Eine Betriebsaufgabe i. S. d. § 16 Abs. 3 EStG liegt vor, wenn der Stpfl. aufgrund eines Entschlusses, den Betrieb aufzugeben, die bisher in diesem Betrieb entfaltete betriebliche Tätigkeit endgültig einstellt, alle wesentlichen Betriebsgrundlagen in einem einheitlichen Vorgang, d. h. innerhalb kurzer Zeit, entweder in das Privatvermögen überführt, anderen betriebsfremden Zwecken zuführt oder insgesamt einzeln an verschiedene Erwerber veräußert oder teilweise veräußert und teilweise in das Privatvermögen überführt und dadurch der Betrieb als selbstständiger Organismus des Wirtschaftslebens nicht mehr besteht (Rz. 19). Die Betriebsaufgabe ist ein tatsächlicher Vorgang, der zwar auf einem Willensentschluss beruht, sich aber i. d. R. nicht in diesem erschöpft, sondern der tatsächlichen Umsetzung bedarf. Als tatsächlicher Vorgang kann sie nicht rückwirkend beseitigt werden. Nur in Ausnahmefällen genügt zur Betriebsaufgabe eine Aufgabeerklärung wie beispielsweise bei der Betriebsverpachtung (Rz. 89). Aus diesen Gründen führt nach h. L. auch weder der Tod des Betriebsinhabers zu einer Betriebsaufgabe noch sein plötzliches Verschwinden unter Hinterlassung der Anweisung, den Betrieb aufzulösen; auch hier führt erst die Durchführung der Anweisung zur Betriebsaufgabe.

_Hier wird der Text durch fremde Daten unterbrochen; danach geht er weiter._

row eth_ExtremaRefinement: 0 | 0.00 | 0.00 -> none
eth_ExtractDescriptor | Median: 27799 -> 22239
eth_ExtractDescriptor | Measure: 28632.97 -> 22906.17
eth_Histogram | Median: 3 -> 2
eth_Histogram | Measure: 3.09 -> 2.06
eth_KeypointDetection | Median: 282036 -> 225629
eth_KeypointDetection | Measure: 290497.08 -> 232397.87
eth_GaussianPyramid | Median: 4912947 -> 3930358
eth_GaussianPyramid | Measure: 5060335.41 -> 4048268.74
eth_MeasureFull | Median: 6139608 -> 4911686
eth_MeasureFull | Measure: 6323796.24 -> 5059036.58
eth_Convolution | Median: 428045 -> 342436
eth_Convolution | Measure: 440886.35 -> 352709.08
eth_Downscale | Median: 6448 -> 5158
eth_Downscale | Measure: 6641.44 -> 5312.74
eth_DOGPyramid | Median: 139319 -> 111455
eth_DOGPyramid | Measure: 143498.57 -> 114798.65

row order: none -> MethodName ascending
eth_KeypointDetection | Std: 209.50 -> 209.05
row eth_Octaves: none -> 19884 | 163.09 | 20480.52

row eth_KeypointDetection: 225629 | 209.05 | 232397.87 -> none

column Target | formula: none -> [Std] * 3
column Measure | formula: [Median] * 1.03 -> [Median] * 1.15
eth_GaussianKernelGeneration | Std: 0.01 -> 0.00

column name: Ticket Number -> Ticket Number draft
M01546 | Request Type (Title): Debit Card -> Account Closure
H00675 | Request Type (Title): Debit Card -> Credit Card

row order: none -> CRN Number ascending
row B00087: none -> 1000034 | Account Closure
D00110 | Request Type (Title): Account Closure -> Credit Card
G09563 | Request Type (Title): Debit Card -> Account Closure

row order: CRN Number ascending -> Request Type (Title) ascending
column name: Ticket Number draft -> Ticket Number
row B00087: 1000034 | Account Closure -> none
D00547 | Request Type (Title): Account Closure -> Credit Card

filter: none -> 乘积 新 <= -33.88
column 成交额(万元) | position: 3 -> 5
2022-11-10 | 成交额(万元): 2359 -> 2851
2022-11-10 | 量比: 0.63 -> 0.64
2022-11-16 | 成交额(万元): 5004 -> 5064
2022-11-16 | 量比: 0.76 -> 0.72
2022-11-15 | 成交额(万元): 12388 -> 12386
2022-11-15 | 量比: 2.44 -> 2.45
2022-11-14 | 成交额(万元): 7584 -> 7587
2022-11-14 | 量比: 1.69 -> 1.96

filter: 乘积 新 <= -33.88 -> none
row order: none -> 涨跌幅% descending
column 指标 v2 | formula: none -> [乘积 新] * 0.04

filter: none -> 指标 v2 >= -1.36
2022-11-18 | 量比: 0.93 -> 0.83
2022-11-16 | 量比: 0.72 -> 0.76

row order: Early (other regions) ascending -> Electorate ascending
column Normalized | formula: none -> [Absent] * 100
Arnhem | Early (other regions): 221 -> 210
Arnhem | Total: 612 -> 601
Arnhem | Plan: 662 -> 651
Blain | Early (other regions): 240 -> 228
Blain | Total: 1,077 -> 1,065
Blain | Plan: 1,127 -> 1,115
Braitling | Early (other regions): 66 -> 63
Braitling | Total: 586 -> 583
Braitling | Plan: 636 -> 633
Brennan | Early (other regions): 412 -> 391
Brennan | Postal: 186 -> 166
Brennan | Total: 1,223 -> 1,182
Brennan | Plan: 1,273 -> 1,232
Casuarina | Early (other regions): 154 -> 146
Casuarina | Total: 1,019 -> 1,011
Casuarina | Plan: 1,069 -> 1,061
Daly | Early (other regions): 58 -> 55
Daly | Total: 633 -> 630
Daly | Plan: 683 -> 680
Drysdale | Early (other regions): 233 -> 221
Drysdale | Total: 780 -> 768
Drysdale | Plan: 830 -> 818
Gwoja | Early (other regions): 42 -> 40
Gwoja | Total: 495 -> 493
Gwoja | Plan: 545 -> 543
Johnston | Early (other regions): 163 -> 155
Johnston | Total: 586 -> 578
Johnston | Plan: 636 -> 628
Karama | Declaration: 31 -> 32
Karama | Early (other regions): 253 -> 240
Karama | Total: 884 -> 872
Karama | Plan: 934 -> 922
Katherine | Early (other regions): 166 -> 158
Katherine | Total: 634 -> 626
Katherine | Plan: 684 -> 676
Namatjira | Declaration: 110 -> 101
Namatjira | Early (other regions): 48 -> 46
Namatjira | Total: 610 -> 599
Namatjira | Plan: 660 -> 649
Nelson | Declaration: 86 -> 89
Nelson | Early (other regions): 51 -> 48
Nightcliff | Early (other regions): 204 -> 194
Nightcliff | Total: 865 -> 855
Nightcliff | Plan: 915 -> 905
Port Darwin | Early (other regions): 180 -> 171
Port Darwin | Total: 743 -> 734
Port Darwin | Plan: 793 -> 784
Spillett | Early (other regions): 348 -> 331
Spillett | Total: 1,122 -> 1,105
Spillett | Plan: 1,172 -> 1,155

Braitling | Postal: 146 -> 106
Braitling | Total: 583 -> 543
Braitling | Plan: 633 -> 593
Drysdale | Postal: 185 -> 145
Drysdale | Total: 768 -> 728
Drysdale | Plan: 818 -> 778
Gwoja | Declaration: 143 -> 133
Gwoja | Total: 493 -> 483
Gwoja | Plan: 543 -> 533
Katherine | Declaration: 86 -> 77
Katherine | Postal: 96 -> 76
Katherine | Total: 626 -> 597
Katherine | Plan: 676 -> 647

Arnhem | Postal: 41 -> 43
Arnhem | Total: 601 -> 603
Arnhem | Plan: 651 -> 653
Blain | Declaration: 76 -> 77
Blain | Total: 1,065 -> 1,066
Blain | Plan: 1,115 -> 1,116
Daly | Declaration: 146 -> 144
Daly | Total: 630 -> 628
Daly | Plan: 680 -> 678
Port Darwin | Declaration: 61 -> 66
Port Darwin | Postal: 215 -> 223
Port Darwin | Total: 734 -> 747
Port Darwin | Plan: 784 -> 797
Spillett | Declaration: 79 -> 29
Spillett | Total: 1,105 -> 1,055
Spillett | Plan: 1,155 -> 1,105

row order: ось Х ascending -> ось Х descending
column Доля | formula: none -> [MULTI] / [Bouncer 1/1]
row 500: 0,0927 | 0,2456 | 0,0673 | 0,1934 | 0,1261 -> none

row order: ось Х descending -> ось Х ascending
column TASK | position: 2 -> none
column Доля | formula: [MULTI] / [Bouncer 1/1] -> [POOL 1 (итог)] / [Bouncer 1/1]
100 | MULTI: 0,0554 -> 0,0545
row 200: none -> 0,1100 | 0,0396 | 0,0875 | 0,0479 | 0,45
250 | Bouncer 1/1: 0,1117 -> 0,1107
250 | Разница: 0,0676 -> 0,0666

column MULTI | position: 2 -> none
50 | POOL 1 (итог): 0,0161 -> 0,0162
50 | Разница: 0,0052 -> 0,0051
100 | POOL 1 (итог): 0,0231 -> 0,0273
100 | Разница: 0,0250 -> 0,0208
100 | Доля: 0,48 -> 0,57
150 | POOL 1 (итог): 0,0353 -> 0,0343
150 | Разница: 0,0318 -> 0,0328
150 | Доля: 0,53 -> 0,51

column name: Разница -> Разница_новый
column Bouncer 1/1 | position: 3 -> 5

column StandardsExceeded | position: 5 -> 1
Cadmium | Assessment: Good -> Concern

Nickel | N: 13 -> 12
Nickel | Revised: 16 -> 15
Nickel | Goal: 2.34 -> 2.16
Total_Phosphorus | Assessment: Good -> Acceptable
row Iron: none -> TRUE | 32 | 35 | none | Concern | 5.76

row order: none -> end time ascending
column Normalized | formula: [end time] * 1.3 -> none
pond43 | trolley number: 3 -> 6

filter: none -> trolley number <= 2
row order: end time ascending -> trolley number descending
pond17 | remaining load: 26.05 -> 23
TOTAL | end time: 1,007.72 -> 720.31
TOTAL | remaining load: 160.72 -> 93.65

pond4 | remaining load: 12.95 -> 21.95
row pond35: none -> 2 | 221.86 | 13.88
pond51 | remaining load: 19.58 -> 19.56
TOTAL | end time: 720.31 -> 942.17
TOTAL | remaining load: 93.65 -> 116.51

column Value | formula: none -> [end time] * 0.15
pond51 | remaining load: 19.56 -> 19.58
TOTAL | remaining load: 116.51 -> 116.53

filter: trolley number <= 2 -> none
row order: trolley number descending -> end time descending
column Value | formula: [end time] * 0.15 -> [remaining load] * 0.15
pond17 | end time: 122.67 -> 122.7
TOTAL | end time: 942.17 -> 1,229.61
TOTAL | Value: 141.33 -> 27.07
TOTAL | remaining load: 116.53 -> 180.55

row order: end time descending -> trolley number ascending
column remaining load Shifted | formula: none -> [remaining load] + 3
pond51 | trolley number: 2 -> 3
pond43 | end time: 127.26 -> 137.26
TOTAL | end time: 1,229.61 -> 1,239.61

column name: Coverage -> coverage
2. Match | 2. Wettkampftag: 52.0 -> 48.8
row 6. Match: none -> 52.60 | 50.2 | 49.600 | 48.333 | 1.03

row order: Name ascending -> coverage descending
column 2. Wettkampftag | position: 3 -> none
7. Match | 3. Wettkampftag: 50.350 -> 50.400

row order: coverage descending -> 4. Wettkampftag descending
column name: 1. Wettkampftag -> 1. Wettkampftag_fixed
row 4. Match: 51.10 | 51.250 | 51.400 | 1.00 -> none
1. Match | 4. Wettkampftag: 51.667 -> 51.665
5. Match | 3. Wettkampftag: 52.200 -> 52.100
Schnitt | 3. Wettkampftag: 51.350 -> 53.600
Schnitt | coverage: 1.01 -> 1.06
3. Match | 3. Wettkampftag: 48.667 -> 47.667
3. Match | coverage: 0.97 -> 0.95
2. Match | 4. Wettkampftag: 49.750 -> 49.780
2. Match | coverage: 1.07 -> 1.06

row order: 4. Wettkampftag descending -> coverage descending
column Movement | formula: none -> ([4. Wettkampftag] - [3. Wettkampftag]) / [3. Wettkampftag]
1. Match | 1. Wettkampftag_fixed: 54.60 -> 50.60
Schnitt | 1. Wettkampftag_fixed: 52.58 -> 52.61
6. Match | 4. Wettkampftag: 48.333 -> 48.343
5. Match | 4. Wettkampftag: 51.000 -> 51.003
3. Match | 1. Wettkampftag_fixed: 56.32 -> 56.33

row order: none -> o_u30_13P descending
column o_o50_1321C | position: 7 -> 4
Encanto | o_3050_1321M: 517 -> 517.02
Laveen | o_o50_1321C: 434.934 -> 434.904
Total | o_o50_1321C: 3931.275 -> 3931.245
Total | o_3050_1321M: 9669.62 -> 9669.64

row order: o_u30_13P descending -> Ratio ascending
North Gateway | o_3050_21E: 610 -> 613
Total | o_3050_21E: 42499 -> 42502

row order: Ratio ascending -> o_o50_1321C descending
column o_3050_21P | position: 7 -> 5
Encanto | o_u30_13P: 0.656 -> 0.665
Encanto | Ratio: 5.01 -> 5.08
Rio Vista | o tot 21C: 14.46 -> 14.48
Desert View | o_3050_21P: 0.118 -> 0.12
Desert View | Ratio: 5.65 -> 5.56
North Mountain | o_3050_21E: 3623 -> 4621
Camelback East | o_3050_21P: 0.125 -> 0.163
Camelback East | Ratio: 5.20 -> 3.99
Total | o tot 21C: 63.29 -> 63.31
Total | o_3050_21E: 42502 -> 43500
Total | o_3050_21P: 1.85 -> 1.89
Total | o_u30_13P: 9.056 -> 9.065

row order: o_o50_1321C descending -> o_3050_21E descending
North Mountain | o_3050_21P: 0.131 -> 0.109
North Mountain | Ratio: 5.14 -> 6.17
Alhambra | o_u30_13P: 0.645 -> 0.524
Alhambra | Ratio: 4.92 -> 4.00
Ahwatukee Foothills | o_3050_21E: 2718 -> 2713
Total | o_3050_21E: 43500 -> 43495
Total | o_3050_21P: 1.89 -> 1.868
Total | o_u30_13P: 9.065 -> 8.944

Diese Definition der Betriebsaufgabe enthält mehrere Elemente, die den Anwendungsbereich der Vorschrift nicht einengen sollen, sondern lediglich den normalen Vorgang einer Betriebsaufgabe beschreiben, z. B. den Aufgabeentschluss als inneres Merkmal, die Veräußerung "an verschiedene Erwerber" oder die Zerschlagung des Unternehmens (Rz. 22f.).